| WHAT YOU SHOULD DO |
Write out exactly the lines below that run from the one containing "- DJ, ORIENTAL" through the one containing "BIG DAY 1, marina bay sands, $88", both included, with no other lines.

::: SOURCE MATERIAL :::

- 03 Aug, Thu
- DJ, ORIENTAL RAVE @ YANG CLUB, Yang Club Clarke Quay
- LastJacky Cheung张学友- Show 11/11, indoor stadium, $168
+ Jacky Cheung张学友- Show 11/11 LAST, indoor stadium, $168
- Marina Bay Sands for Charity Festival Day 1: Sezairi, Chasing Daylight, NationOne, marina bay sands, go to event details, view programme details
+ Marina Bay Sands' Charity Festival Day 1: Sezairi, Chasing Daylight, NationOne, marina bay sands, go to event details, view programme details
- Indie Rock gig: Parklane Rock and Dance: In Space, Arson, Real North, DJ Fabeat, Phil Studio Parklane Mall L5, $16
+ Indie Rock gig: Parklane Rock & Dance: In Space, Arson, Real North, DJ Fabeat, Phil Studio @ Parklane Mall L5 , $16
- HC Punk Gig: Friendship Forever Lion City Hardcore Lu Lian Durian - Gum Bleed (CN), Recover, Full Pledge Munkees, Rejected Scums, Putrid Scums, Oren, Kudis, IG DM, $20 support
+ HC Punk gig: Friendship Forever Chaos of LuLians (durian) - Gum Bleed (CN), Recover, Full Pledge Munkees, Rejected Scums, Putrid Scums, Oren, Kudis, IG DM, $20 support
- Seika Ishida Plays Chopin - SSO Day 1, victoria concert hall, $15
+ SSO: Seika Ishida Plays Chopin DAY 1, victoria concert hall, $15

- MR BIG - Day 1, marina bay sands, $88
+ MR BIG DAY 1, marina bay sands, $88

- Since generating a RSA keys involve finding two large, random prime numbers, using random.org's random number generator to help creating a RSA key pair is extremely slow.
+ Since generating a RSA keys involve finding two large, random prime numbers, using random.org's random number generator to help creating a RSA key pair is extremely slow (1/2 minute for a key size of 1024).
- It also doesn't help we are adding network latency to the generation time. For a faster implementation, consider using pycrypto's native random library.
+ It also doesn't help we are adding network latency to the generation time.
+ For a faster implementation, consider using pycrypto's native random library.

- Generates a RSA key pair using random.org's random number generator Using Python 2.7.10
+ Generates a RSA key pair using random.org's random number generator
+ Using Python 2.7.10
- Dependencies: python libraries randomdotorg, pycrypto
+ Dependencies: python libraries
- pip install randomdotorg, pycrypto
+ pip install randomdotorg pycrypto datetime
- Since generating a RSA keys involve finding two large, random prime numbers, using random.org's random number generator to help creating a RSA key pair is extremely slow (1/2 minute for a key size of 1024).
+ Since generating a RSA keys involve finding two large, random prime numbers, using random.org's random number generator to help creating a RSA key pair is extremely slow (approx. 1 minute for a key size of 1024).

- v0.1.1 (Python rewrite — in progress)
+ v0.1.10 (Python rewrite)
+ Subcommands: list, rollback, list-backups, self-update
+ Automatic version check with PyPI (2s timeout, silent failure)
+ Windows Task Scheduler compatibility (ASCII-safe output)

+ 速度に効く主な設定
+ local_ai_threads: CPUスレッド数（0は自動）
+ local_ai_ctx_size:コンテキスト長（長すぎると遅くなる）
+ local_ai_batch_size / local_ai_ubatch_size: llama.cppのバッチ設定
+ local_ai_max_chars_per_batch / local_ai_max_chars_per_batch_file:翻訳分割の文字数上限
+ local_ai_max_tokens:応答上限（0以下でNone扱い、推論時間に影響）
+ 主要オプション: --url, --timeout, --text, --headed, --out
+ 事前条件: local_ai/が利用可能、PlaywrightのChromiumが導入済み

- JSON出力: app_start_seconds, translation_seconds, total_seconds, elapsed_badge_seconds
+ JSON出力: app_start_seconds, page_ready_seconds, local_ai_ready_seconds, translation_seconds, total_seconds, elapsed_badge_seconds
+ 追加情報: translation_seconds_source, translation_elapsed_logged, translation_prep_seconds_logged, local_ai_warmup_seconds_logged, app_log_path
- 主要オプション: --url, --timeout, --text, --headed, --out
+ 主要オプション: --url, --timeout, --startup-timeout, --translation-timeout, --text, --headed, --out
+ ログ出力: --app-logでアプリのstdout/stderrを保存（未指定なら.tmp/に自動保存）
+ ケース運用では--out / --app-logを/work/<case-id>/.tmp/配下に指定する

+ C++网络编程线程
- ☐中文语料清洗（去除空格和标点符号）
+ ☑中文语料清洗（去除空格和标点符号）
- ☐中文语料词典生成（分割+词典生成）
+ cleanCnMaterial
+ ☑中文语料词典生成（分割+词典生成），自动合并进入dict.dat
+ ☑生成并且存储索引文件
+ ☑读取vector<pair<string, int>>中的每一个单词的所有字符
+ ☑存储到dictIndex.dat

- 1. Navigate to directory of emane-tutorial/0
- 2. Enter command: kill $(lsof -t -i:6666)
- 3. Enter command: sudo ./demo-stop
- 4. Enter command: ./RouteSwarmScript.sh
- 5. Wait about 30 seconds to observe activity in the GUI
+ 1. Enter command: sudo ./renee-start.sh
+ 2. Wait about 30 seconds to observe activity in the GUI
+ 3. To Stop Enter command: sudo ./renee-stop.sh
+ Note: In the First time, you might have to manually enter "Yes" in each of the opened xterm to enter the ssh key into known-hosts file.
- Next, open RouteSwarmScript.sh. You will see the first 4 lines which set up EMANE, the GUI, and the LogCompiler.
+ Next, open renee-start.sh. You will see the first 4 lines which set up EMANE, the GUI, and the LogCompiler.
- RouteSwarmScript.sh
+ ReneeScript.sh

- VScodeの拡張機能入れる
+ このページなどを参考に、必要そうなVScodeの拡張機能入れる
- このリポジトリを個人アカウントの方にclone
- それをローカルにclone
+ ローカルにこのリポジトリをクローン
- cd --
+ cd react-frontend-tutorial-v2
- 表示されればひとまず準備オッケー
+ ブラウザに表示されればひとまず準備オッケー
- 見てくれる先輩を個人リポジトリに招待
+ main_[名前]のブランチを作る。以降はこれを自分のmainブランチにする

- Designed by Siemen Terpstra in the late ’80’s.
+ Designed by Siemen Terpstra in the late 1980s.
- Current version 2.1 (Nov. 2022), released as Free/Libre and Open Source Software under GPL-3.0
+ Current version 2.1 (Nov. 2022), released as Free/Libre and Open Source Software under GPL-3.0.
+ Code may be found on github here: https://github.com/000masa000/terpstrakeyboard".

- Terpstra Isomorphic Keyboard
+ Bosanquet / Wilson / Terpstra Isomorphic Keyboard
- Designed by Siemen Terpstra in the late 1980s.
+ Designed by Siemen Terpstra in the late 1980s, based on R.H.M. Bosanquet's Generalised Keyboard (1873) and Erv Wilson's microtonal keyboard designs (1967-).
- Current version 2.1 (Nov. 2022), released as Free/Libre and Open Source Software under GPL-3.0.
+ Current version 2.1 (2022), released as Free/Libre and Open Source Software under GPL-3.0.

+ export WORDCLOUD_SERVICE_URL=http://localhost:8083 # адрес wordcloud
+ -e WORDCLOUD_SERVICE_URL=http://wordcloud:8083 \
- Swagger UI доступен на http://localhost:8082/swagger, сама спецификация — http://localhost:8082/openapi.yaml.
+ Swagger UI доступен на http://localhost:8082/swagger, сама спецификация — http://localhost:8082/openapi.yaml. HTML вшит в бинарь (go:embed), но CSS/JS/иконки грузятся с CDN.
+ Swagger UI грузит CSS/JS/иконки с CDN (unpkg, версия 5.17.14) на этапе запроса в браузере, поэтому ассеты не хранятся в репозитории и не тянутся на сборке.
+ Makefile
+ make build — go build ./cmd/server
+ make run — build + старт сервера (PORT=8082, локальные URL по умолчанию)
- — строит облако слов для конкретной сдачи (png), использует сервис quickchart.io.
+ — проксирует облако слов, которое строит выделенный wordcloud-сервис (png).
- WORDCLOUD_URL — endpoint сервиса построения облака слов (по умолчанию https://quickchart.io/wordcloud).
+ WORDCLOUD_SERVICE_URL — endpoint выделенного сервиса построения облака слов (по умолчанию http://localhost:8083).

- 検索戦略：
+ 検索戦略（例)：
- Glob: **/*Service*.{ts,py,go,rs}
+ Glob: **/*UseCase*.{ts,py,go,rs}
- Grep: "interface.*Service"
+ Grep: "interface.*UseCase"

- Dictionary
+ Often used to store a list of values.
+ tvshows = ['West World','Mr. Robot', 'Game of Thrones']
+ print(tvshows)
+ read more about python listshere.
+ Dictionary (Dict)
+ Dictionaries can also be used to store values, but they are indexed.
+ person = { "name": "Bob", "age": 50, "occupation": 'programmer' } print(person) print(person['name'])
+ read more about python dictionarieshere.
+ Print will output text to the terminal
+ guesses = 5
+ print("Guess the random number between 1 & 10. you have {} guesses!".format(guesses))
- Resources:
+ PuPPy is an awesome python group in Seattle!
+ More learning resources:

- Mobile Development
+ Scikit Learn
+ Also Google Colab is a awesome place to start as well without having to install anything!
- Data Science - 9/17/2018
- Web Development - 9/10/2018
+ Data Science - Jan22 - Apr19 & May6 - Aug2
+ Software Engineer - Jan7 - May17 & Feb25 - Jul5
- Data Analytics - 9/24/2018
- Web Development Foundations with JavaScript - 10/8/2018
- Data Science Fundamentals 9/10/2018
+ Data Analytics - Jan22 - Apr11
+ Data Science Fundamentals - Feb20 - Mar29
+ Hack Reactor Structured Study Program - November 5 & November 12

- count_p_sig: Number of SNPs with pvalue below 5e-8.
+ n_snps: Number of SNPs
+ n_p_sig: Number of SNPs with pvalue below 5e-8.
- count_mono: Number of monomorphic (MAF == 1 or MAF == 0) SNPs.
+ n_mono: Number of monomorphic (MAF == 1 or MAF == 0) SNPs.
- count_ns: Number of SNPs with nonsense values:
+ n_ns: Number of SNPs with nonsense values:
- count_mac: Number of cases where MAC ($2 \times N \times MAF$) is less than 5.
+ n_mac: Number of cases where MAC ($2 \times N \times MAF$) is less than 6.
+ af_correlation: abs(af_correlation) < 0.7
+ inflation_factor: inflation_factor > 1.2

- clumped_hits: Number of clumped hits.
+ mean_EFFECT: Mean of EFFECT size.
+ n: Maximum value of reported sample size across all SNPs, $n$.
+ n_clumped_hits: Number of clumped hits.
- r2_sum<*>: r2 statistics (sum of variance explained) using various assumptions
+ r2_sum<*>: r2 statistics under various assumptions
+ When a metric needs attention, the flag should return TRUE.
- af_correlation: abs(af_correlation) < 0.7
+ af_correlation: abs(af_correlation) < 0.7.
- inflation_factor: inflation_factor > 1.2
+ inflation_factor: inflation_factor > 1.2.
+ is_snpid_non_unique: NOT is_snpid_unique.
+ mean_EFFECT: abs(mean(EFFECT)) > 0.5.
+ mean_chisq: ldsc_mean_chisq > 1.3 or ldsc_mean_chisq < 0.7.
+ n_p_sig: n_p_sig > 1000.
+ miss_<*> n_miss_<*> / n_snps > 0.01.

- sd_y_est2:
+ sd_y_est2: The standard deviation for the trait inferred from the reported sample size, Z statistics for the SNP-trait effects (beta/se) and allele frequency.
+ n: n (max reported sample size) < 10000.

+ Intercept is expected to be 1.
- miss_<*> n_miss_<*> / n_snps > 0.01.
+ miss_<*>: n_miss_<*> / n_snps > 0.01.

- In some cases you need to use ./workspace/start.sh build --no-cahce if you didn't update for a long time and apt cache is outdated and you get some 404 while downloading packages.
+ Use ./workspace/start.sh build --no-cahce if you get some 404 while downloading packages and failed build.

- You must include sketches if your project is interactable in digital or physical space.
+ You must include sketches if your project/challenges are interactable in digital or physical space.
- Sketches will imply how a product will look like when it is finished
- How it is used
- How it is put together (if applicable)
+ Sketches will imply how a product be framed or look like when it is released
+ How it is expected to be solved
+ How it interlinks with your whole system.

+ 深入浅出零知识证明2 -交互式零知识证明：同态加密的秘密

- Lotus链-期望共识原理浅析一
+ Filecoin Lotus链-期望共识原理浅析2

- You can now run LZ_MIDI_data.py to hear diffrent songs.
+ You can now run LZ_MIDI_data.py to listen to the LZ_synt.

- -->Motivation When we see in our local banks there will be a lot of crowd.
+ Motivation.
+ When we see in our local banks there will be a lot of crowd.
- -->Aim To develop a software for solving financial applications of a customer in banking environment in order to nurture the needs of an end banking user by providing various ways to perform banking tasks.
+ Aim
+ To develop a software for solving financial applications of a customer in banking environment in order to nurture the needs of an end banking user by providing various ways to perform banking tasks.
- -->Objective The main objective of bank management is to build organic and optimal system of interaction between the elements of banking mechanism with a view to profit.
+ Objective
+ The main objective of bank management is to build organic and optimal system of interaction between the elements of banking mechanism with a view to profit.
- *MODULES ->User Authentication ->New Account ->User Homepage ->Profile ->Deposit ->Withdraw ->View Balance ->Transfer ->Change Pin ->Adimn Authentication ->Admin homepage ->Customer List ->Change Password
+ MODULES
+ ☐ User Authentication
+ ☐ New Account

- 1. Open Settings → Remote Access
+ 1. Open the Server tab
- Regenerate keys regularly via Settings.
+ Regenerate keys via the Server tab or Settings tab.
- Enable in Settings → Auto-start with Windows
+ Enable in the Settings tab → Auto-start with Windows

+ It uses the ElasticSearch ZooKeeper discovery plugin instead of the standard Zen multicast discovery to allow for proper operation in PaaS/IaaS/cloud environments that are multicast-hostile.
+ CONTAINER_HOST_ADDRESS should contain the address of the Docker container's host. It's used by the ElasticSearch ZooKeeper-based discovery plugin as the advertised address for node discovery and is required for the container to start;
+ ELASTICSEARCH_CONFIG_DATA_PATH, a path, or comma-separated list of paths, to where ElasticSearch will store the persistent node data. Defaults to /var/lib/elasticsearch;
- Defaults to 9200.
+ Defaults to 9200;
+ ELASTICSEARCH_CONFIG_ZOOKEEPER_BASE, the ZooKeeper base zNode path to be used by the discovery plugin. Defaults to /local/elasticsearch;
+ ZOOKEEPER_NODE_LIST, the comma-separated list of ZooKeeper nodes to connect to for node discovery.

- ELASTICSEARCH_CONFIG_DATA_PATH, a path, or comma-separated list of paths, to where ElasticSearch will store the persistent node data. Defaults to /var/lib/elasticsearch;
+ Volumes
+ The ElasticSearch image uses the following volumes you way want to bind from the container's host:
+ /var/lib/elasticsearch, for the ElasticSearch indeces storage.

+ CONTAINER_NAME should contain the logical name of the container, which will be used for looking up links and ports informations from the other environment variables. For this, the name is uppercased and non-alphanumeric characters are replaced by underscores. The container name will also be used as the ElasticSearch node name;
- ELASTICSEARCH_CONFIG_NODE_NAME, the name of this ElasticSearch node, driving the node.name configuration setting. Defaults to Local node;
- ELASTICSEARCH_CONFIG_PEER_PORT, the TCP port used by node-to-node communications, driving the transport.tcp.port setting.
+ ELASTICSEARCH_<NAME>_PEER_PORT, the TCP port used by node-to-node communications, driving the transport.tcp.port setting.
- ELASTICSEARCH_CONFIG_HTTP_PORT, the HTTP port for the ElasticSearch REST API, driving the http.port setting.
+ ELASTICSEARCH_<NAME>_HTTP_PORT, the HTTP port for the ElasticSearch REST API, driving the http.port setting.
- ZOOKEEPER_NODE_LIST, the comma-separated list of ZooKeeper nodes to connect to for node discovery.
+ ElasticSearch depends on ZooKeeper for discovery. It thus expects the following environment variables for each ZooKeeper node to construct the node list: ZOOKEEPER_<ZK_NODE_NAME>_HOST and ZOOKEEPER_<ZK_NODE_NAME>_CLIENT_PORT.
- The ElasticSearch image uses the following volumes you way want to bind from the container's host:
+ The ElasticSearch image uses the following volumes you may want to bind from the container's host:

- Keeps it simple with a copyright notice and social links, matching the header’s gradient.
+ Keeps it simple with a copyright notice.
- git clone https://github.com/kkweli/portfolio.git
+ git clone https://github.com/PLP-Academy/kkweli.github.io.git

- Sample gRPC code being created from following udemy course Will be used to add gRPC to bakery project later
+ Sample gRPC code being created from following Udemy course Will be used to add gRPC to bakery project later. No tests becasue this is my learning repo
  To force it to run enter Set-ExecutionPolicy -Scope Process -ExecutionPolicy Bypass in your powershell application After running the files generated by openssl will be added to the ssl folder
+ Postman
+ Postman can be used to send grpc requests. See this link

:::

| SOLUTION FOR THIS TASK |
- DJ, ORIENTAL RAVE @ YANG CLUB, Yang Club Clarke Quay
- LastJacky Cheung张学友- Show 11/11, indoor stadium, $168
+ Jacky Cheung张学友- Show 11/11 LAST, indoor stadium, $168
- Marina Bay Sands for Charity Festival Day 1: Sezairi, Chasing Daylight, NationOne, marina bay sands, go to event details, view programme details
+ Marina Bay Sands' Charity Festival Day 1: Sezairi, Chasing Daylight, NationOne, marina bay sands, go to event details, view programme details
- Indie Rock gig: Parklane Rock and Dance: In Space, Arson, Real North, DJ Fabeat, Phil Studio Parklane Mall L5, $16
+ Indie Rock gig: Parklane Rock & Dance: In Space, Arson, Real North, DJ Fabeat, Phil Studio @ Parklane Mall L5 , $16
- HC Punk Gig: Friendship Forever Lion City Hardcore Lu Lian Durian - Gum Bleed (CN), Recover, Full Pledge Munkees, Rejected Scums, Putrid Scums, Oren, Kudis, IG DM, $20 support
+ HC Punk gig: Friendship Forever Chaos of LuLians (durian) - Gum Bleed (CN), Recover, Full Pledge Munkees, Rejected Scums, Putrid Scums, Oren, Kudis, IG DM, $20 support
- Seika Ishida Plays Chopin - SSO Day 1, victoria concert hall, $15
+ SSO: Seika Ishida Plays Chopin DAY 1, victoria concert hall, $15

- MR BIG - Day 1, marina bay sands, $88
+ MR BIG DAY 1, marina bay sands, $88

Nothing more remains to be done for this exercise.